Physics
Scientific paper
Dec 2001
adsabs.harvard.edu/cgi-bin/nph-data_query?bibcode=2001agufmgp22b..07g&link_type=abstract
American Geophysical Union, Fall Meeting 2001, abstract #GP22B-07
Physics
1507 Core Processes (8115), 1510 Dynamo Theories, 1535 Reversals (Process, Timescale, Magnetostratigraphy), 5707 Atmospheres: Structure And Dynamics, 5724 Interiors (8147)
Scientific paper
Three-dimensional, dynamically self-consistent, numerical simulations have been used for two decades to study the generation of global magnetic fields in the deep fluid interiors of planets and stars. In particular, the number of geodynamo models has increased significantly within the last five years. These simulations of magnetic field generation by laminar convection have provided considerable insight to the dynamo process and have produced large-scale fields similar to those observed. However, no global convective dynamo simulation has yet been able to afford the spatial resolution required to simulate turbulent convection, which surely must exist in these low-viscosity fluids.

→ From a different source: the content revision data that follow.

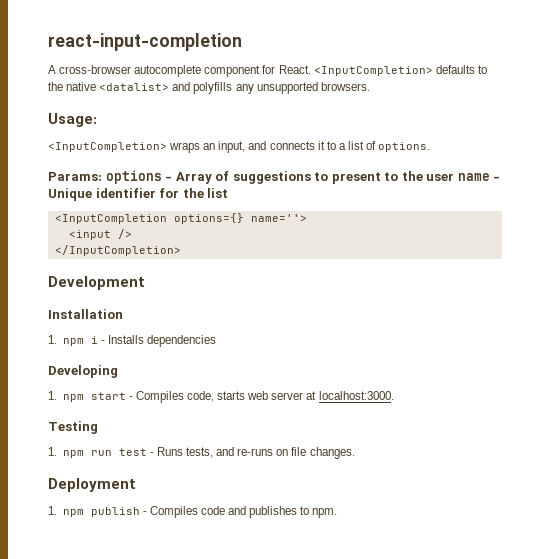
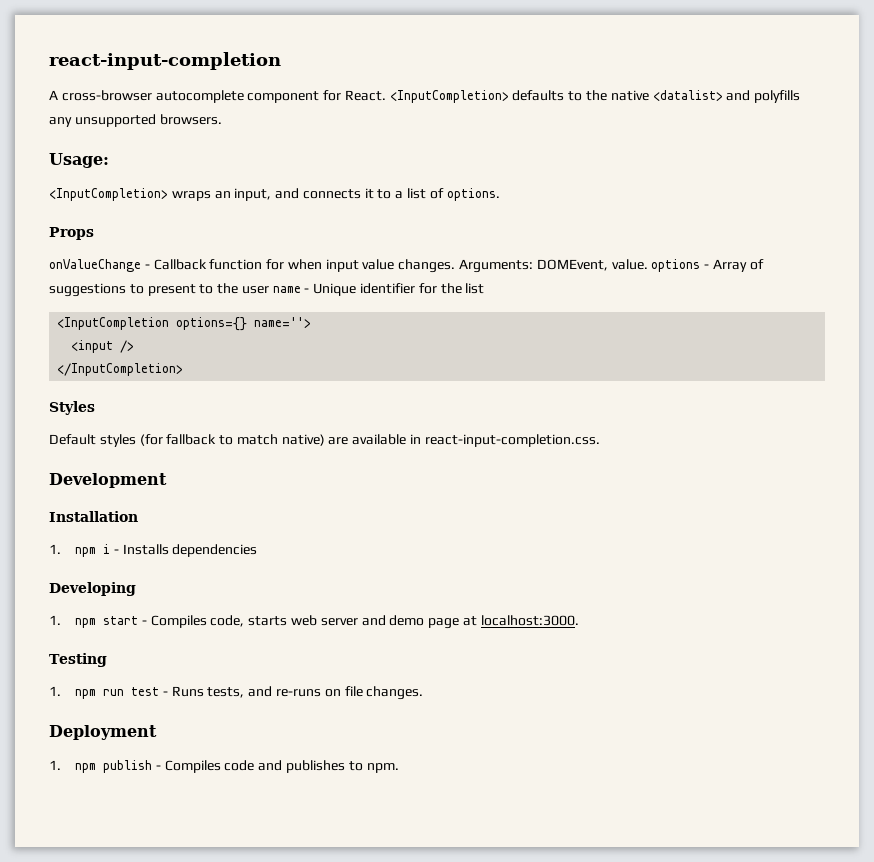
[48,172,102,181] Params: -> [49,227,94,240] [49,259,648,273] Props // onValueChange - Callback function for when input value changes. Arguments: DOMEvent, value.
(181, 250) none -> [49,401,95,415] [49,434,600,447] // Styles // Default styles (for fallback to match native) are available in react-input-completion.css.
(304, 396) none -> [361,615,460,629] and demo page

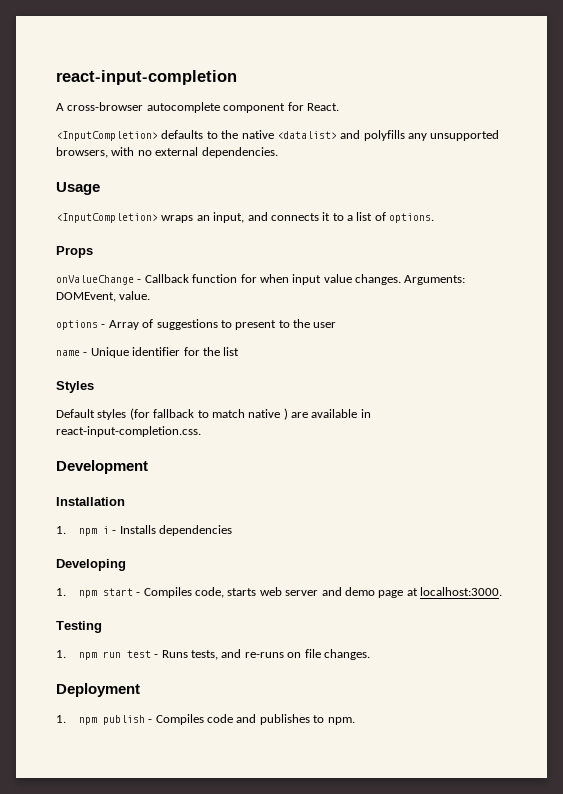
(386, 95) none -> (339, 107) //
[159,114,222,125] [49,153,109,168] browsers. // Usage: -> [56,147,278,158] [56,182,100,195] browsers, with no external dependencies. // Usage
(648, 264) none -> (151, 295) //
(269, 290) none -> (337, 325) //
[57,317,312,331] [71,340,135,353] [57,363,184,376] // <InputCompletion options={} name=''> // <input /> // </InputCompletion> -> (240, 351) none
[281,434,325,446] native) -> [248,408,288,420] native )

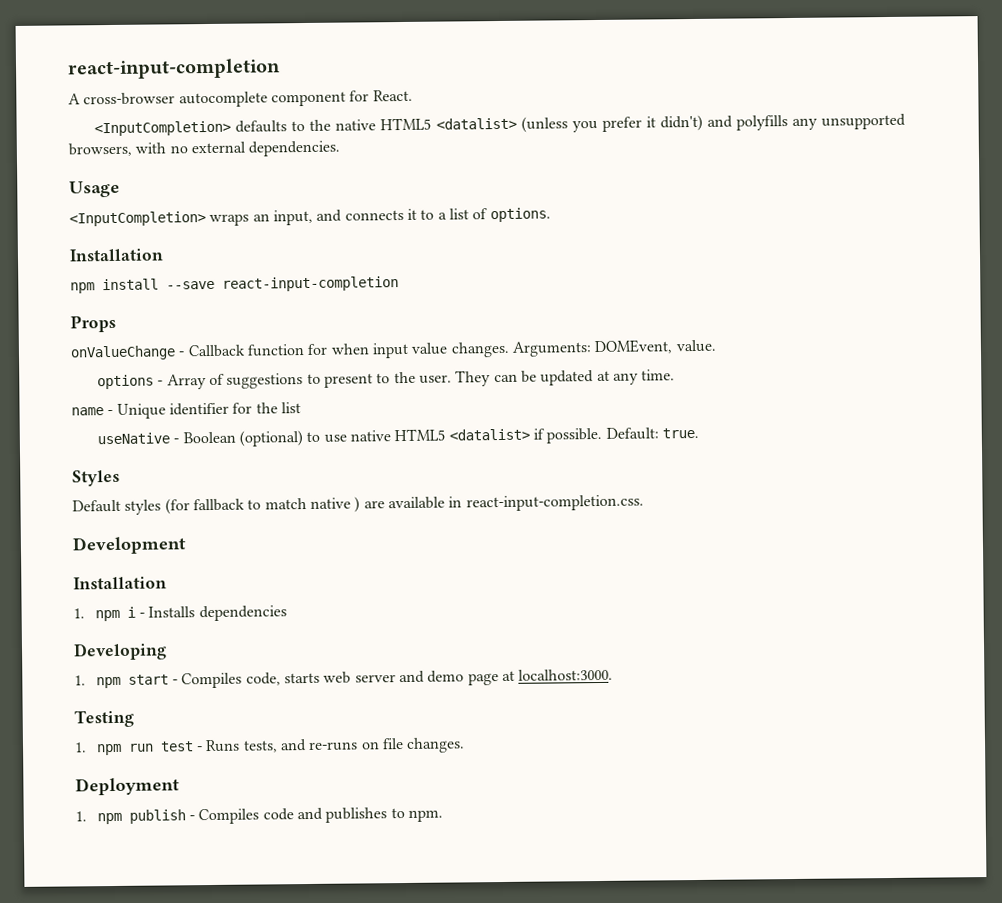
[276,131,337,139] <datalist> -> [380,114,703,133] HTML5 <datalist> (unless you prefer it didn't)
(435, 218) none -> [69,248,164,262] [70,276,399,294] // Installation // npm install --save react-input-completion
[313,322,337,328] user -> [419,369,676,387] user. They can be updated at any time.
(240, 351) none -> [97,427,699,447] // useNative - Boolean (optional) to use native HTML5 <datalist> if possible. Default: true.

They have all employed greatly enhanced eddy diffusivities to stabilize the low resolution numerical solutions and crudely account for the transport and mixing by the unresolved turbulence. A grand challenge for the next generation of geodynamo models is to produce a simulation with the thermal and viscous (eddy) diffusivities set no larger than the actual magnetic diffusivity of the Earth's fluid core (2 m2/s), while using the core's dimensions, mass, rotation rate and heat flow. This would correspond to the Ekman and magnetic Ekman numbers both set to 10-9 and the Rayleigh number being many orders of magnitude greater than critical. Dynamo models for stars and planets present an additional complication: the large variation of density with radius. A grand challenge for the next generation of these models is to reach similarly low Ekman numbers and high Rayleigh numbers with a density that decreases by at least three orders of magnitude from the base of the convection zone to the model's outer boundary. The advances in numerical methods and massively parallel computing needed to meet these challenges will be discussed.